The final event of the 2005 Unsinkable Legend Tour occurred on August 6 in San Francisco, and I cannot tell you how exited we were to go to back home to Bay St. Louis, MS. After delivering the half-boat back to Boston Whaler, we went home. That was August 23, 2005. On August 26, Hurricane Katrina emerged in the Gulf of Mexico after crossing south Florida and that is when we got our first inkling that the storm was predicted to head our way. On Saturday, the 27th, we topped off the gas tank in the truck (knowing that fuel was going to be a premium) and began earmarking items that we would take along with us when we evacuated on Sunday. Around 10 a.m. on the 28th we pulled out of our driveway and the water was already covering the roads. What normally takes seven hours to drive to the Russell homestead in Kingsland, Arkansas took eleven, since millions of people were also headed north. Hurricane Katrina struck on the 29th, and you know the rest of the story. Liquidation #4 was totally unplanned.

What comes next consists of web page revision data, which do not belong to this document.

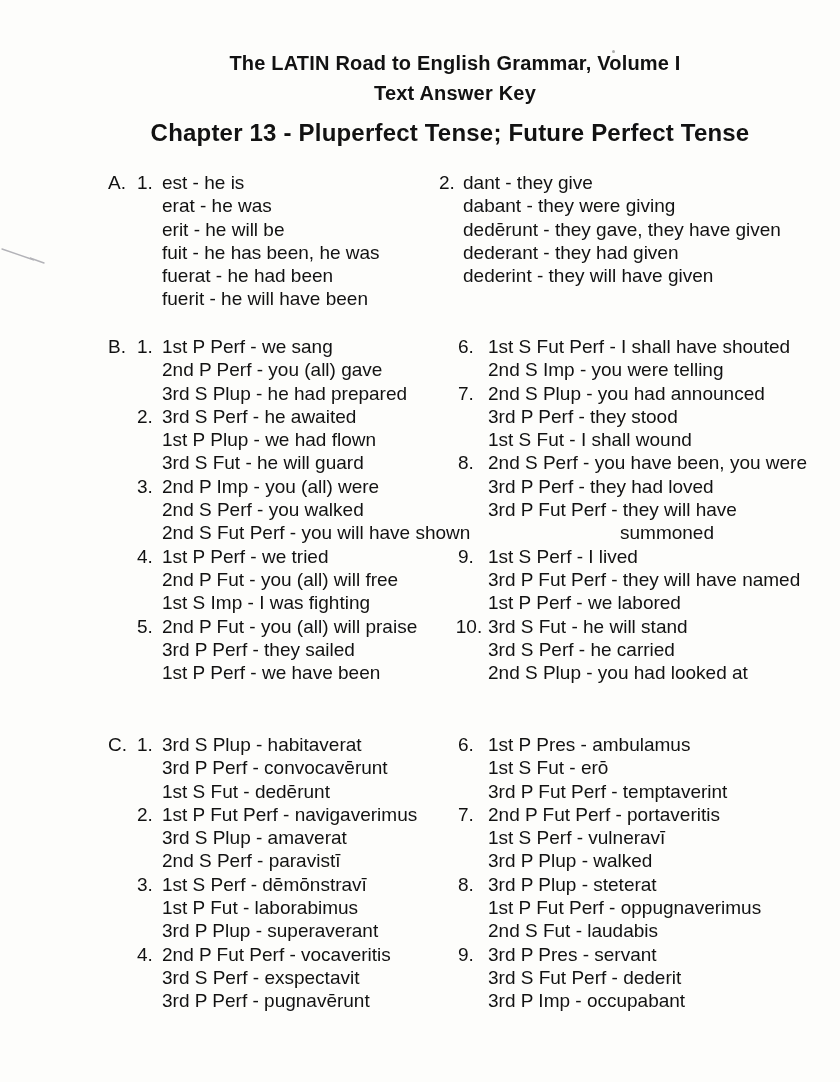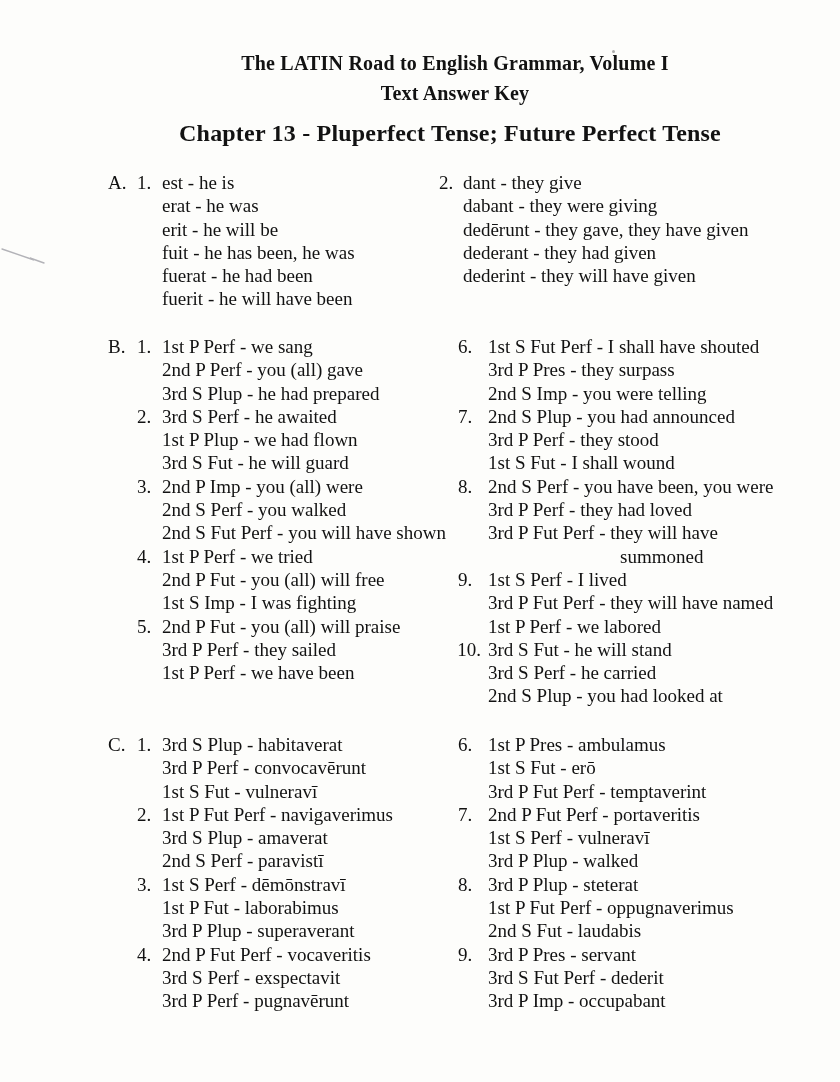"The LATIN Road to English" .page { font-family: Liberation Serif, serif -> Liberation Sans, sans-serif }
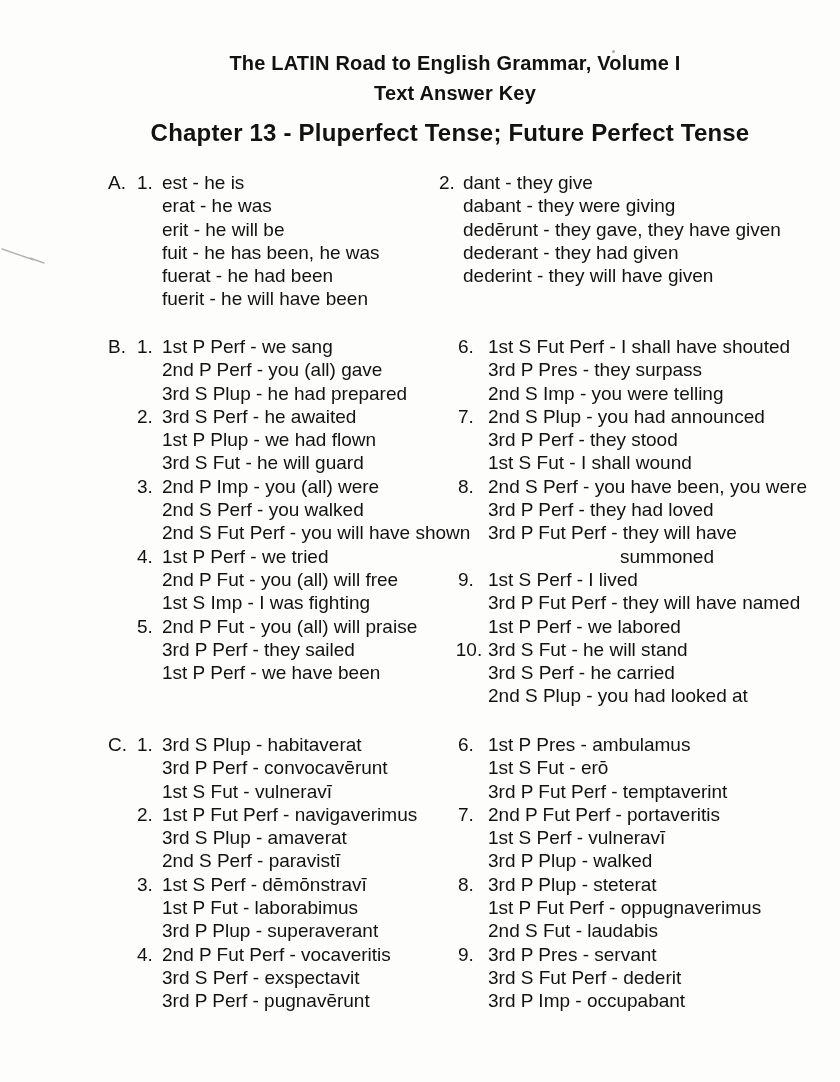"3rd P Pres - they" div.line { html: <div>3rd P Pres - they surpass</div> -> none }
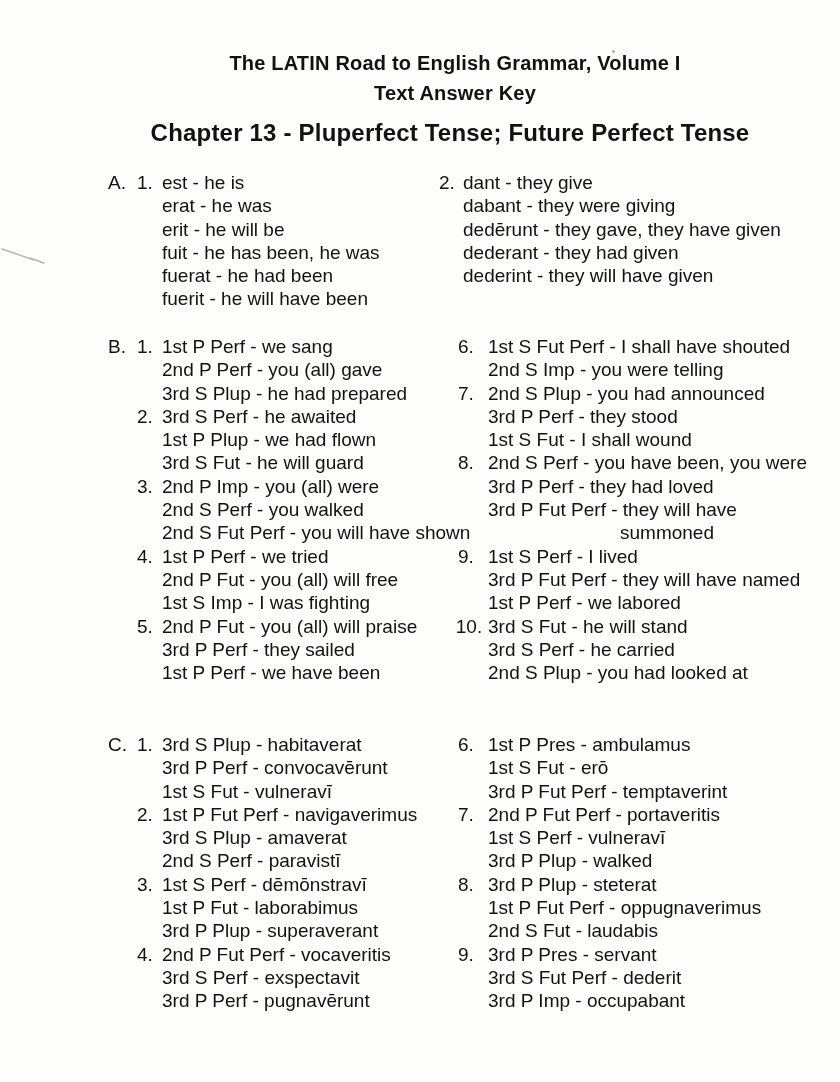"1st S Fut - vulneravī" div.line { text: vulneravī -> dedērunt }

The blogs written since then tell our story post-Katrina. On August 1, 2006 we took delivery of our new home, the Montana 5th wheel. Ironically a year to the day later, Tropical Storm Ernesto has formed and is predicted to take the same path as Katrina. While a day doesn't go by that we think of Bay St. Louis and our friends who remain there, we know that, for us, we made the right decision. Today is the first day of the rest of our lives.